Przedstawiciele organizacji sędziowskich bardzo krytycznie podchodzą do ujawnionego raportu. - Nie wiem, czy wszystko jest w porządku, jeżeli parę osób wykorzystuje sytuację pandemii, żeby wyznaczyć jak najwięcej posiedzeń poza sesjami plenarnymi, żeby wypłacić sobie jak najwięcej diet - mówi Dariusz Mazur ze Stowarzyszenia Sędziów "Themis".
Według raportu najwięcej na dietach za komisje i zespoły zarobił sędzia Dariusz Drajewicz - prawie 34 tysiące złotych, sędzia Maciej Nawacki - niecałe 32 tysiące, a sędzia Jarosław Dudzicz - 25 tysięcy złotych. Dudzicz, pytany niedawno o komisje, w których uczestniczył, przyznał: - Sumarycznie nie powiem, ile na tych komisjach zarobiłem, bo ja się ich nie umiem doliczyć.

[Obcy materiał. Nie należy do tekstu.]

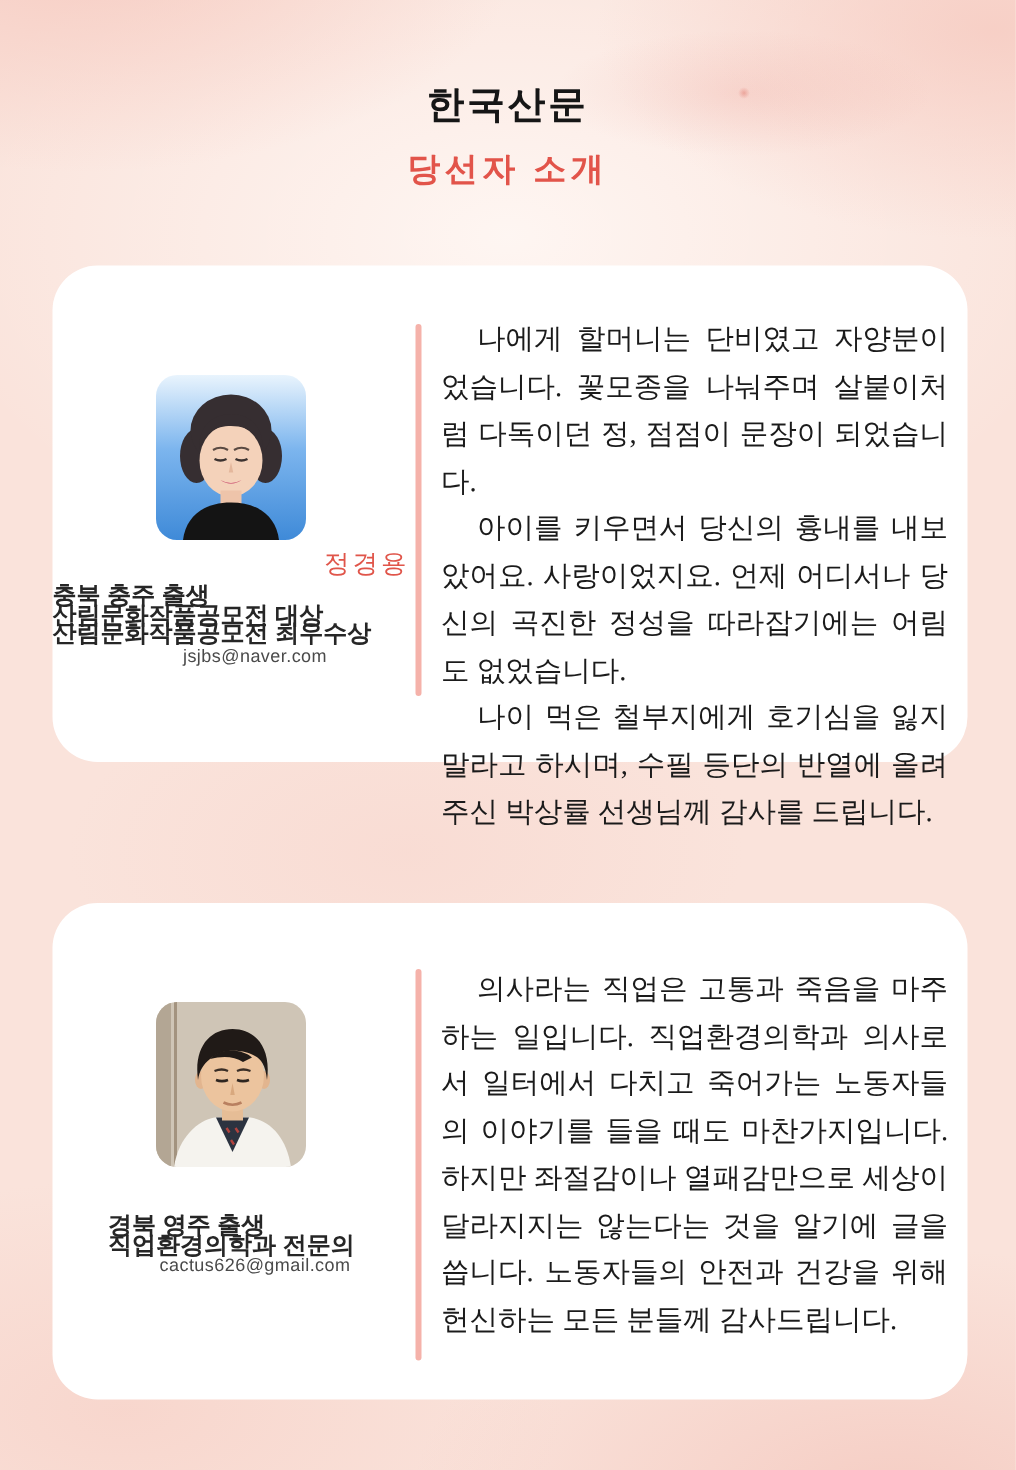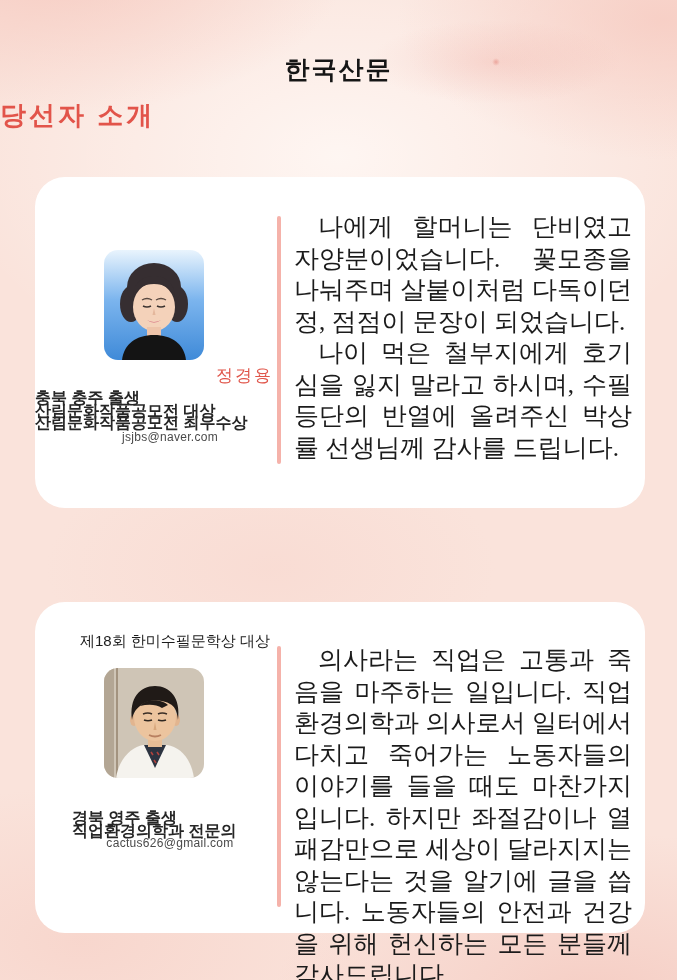"당선자 소개" .subtitle { font-size: 26px -> 22px; text-align: none -> center }
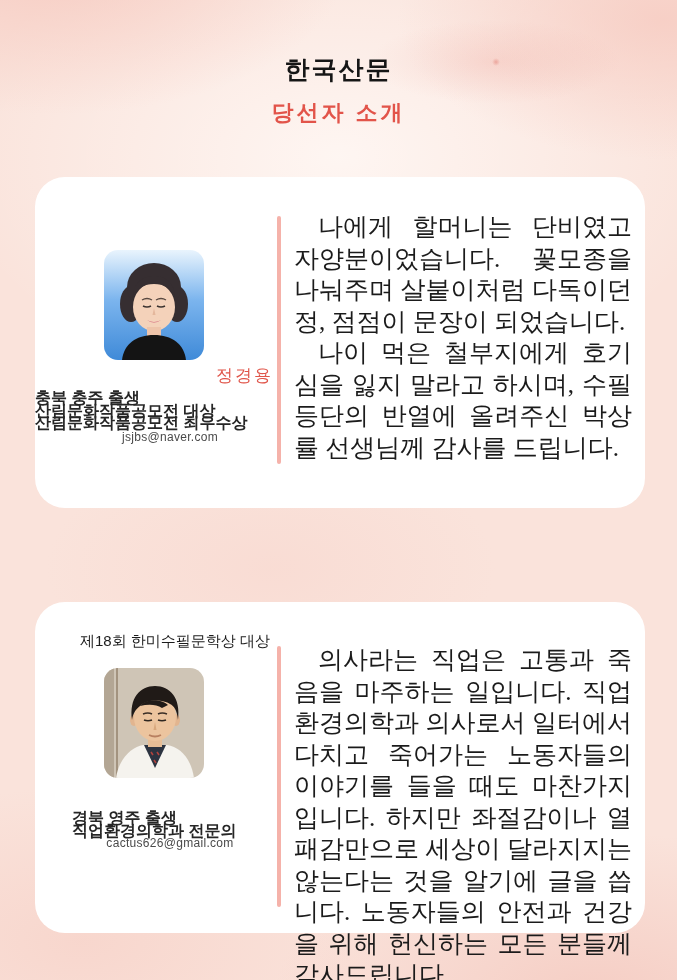"나에게 할머니는 단비였고 자양분이었습니다. 꽃모종을" .bio { font-size: 25px -> 19px }
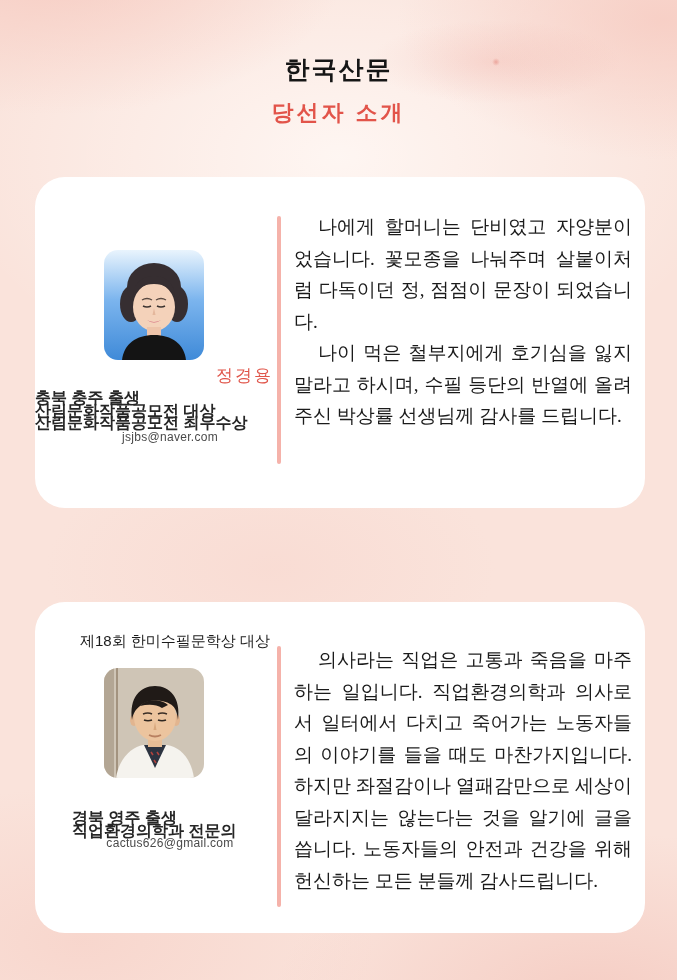"아이를 키우면서 당신의 흉내를 내보았어요." p { html: none -> <p>아이를 키우면서 당신의 흉내를 내보았어요. 사랑이었지요. 언제 어디서나 당신의 곡진한 정성을 따라잡기에는 어림도 없었습니다.</p> }
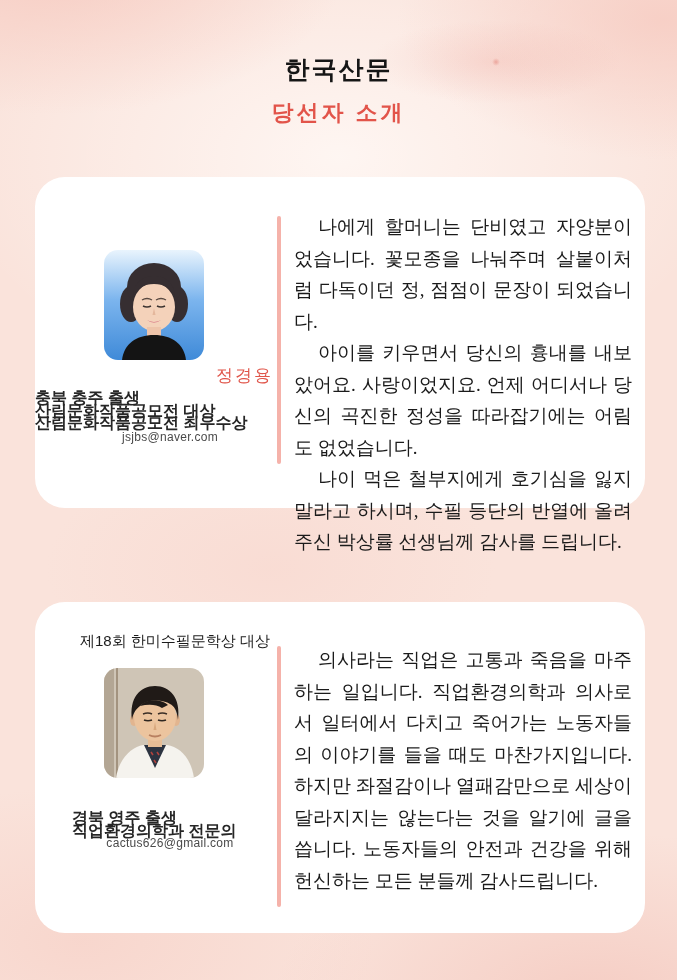"제18회 한미수필문학상 대상" div.award-note { html: <div>제18회 한미수필문학상 대상</div> -> none }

- Jeżeli w przepisach nie jest napisane, żeby zachowywać się przyzwoicie, to nie oznacza, że można robić sobie z Krajowej Rady Sądownictwa maszynkę do zarabiania pieniędzy - zwraca uwagę Bartłomiej Przymusiński ze Stowarzyszenia Sędziów Polskich "Iustitia".
- To nie ma nic wspólnego ani z prawem, ani sprawiedliwością, ani po prostu ze zwykłą przyzwoitością - uważa Michał Lewoc.
Konsekwencje poniósł tylko ten, który ujawnił proceder
Nowa KRS pierwszy raz w historii wybrana została przez polityków rządzącej partii. Duża część sędziów uważa ją za upolitycznioną. Miała być nową jakością, a na razie jedyną osobą, która poniosła konsekwencje za aferę z dietami, jest ten, który ją ujawnił - pierwszy po zmianach przepisów jej przewodniczący, sędzia Leszek Mazur. Koledzy chcieli go odwołać. Ostatecznie sam złożył dymisję.